The EU’s digital rights chief called on the owner of X, formerly Twitter, to take greater control over misinformation currently spreading on the site.Thank you for reading this post, don't forget to subscribe!
Social media platform X, formerly known as Twitter, says it is struggling with a flood of posts sharing graphic media, violent speech and hateful conduct about the Israel-Hamas war.
But it has received widespread criticism, including from a top EU official who questioned the adequacy of the response and gave its billionaire owner Elon Musk a 24-hour ultimatum to comply with the bloc’s Digital Services Act.
Outside watchdog groups said misinformation about the war abounds on the platform, whose workforce — including its content moderation team — was dismantled after Musk bought it last year.
A letter to Musk on Tuesday from European Commissioner Thierry Breton said that the fake and manipulated images being broadcast on originated from.”
“This appears to be clearly false or misleading information”.
EU digital rights chief Breton also warned Musk in the letter, which was posted on Twitter, that officials are flagging “potentially illegal content” that could violate EU laws and blocking it. To remove “you must be timely, diligent and purposeful”. When necessary.

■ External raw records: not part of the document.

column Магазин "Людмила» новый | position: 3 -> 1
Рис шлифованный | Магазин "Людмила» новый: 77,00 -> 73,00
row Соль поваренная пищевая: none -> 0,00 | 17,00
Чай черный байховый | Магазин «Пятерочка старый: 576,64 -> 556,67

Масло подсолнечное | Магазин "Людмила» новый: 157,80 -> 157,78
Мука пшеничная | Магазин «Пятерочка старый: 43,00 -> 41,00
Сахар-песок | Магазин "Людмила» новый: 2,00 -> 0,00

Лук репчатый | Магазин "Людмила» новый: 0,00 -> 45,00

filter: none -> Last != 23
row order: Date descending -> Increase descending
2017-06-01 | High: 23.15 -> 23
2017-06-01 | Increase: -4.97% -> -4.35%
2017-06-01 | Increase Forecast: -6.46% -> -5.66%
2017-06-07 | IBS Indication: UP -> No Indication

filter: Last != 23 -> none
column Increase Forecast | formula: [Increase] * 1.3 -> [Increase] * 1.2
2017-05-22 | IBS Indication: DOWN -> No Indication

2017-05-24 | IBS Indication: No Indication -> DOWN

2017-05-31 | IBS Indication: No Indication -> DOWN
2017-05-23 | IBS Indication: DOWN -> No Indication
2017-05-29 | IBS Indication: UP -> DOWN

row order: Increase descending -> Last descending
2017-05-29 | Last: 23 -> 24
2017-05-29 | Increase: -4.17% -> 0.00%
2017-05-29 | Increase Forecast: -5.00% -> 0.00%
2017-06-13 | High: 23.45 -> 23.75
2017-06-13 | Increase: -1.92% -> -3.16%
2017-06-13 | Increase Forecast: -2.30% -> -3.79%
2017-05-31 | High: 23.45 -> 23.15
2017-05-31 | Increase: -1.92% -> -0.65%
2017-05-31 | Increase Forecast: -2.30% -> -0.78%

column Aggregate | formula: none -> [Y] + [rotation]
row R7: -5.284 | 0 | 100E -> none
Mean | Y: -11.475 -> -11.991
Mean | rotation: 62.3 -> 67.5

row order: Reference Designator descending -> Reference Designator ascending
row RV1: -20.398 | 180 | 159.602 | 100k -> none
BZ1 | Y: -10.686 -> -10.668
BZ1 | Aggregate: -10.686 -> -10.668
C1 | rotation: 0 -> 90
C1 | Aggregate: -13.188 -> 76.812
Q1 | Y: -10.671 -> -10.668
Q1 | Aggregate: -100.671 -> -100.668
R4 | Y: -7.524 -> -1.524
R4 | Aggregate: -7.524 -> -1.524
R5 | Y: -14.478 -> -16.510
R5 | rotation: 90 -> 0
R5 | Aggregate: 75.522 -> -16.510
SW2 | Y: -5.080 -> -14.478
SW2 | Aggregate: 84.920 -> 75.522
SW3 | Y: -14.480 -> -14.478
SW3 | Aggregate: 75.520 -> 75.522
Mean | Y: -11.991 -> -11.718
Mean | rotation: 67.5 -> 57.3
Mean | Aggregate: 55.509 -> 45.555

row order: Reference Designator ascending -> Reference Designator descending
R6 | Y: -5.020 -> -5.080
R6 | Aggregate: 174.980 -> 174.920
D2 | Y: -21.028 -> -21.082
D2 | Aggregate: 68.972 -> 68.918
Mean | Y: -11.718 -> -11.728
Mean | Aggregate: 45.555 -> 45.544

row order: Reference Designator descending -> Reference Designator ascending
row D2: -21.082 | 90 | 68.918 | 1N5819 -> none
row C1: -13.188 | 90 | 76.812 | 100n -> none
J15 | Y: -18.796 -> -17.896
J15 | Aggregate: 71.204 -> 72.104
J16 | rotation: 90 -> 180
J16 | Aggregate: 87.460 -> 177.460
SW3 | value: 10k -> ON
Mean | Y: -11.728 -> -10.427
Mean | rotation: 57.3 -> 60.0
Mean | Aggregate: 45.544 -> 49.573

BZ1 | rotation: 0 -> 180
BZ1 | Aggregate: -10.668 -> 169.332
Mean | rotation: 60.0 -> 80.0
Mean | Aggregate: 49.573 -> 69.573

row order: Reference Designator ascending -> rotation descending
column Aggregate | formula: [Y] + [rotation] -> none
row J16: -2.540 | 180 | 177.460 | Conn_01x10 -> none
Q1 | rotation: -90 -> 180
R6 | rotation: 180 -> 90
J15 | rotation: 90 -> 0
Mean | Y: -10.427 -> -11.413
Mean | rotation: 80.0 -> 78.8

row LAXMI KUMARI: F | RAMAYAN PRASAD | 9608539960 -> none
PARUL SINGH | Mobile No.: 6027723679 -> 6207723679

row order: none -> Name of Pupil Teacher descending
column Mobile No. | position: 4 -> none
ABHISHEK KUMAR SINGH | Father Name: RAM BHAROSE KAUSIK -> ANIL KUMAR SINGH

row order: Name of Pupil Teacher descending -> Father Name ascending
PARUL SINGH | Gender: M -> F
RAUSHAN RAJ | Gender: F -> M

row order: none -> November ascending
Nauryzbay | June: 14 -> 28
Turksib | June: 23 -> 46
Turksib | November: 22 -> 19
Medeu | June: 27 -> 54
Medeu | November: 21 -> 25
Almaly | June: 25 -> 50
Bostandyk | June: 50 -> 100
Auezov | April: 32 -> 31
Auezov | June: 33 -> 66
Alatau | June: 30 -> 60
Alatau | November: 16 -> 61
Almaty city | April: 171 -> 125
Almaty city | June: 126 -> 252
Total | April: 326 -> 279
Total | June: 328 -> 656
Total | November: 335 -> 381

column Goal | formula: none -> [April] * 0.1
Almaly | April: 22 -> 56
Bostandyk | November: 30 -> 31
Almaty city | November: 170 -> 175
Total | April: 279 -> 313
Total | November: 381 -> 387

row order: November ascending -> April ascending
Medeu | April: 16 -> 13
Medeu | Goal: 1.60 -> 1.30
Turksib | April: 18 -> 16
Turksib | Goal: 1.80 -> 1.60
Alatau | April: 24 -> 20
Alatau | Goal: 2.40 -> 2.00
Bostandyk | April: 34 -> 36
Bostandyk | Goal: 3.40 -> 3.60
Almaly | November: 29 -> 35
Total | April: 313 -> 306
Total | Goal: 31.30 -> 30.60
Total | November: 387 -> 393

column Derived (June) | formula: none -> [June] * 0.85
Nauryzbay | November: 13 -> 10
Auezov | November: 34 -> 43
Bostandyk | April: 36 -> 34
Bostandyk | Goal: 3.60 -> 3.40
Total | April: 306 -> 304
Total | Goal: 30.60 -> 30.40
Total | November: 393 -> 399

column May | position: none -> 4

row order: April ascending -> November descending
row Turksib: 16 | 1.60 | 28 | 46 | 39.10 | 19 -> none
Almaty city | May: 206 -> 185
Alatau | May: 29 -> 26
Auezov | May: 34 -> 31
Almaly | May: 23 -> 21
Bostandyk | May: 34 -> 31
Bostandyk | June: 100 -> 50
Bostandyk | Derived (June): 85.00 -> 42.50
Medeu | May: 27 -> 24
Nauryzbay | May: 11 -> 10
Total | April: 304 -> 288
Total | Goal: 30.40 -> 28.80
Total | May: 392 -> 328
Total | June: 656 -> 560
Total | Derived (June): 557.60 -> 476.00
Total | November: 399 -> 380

San Francisco-based Ax did not immediately respond to a request for comment about Bratton’s letter.
In a post late on Monday night, X’s security team claimed that it was handling the crisis with all its might.
“Over the past few days, we have seen an increase in daily active users on @X in the conflict zone, as well as over 50 million posts globally focusing on the weekend terrorist attack on Israel by Hamas. “As this is rapidly unfolding, a cross-company leadership group has assessed this moment as a crisis that requires the highest level of response,” it read.
This includes continuing a policy repeatedly endorsed by Musk that helps users evaluate misinformation, causing those posts to include a note of context but not disappear from the platform.
The struggle to identify reliable sources for news about the war was escalated over the weekend by Musk, who on Sunday posted the names of two accounts that he said were used to “follow the war in real time.” Were “good” for.
Atlantic Council analyst Emerson Brooking called one of those accounts “absolutely poisonous.”
Musk later deleted his post.
Brookings posted on Twitter that Musk has enabled fake war reporting by bypassing the Blue Check verification system for trusted accounts and allowing anyone to buy Blue Checks.
Brookings said on Tuesday that “the ground truth in this conflict is much harder to find than Russia’s invasion of Ukraine last year” and that “Elon Musk bears personal responsibility for it”.
He said Musk’s changes to the That has created unverified rumors, and perverse incentives to make the most probable claims”.
He said, “War is always the center of tragedy and propaganda; Musk has made it worse.”
Furthermore, Brookings said via email, “Musk has repeatedly and knowingly denigrated the idea of objective media, and he has made platform design decisions that undermine such reporting. Now we see the consequences”.
Musk’s drastic changes over the past year included the removal of several people responsible for controlling toxic content and harmful misinformation.
A former member of Twitter’s public policy team said the company is having difficulty taking action on posts that violate its policies because there aren’t enough people to do that job.
“The layoffs are undermining the ability of Twitter’s trust and safety team and affiliated teams like public policy to provide needed support during a critical time of crisis,” said Theodora Skadas, one of the thousands of employees who have lost their jobs in the months since. Have lost the job. After Musk bought the company.
X says it changed a policy over the weekend to enable people to more easily choose whether to see sensitive media without the company actually removing those posts.
“X believes that, while difficult, it is in the public’s interest to understand what is happening in real time,” its statement said.
The company said it was also removing newly created Hamas-affiliated accounts and working with other tech companies to prevent “terrorist content” from being distributed online.
It added that it is “continuously monitoring anti-Semitic speech as part of all our efforts. We have also taken action to remove several hundred accounts attempting to manipulate trending topics”.
Linda Yaccarino, whom Musk named as the top executive at X in May, withdrew from the upcoming three-day tech conference where she was scheduled to speak, citing the need to focus on That’s how the platform is handling the war.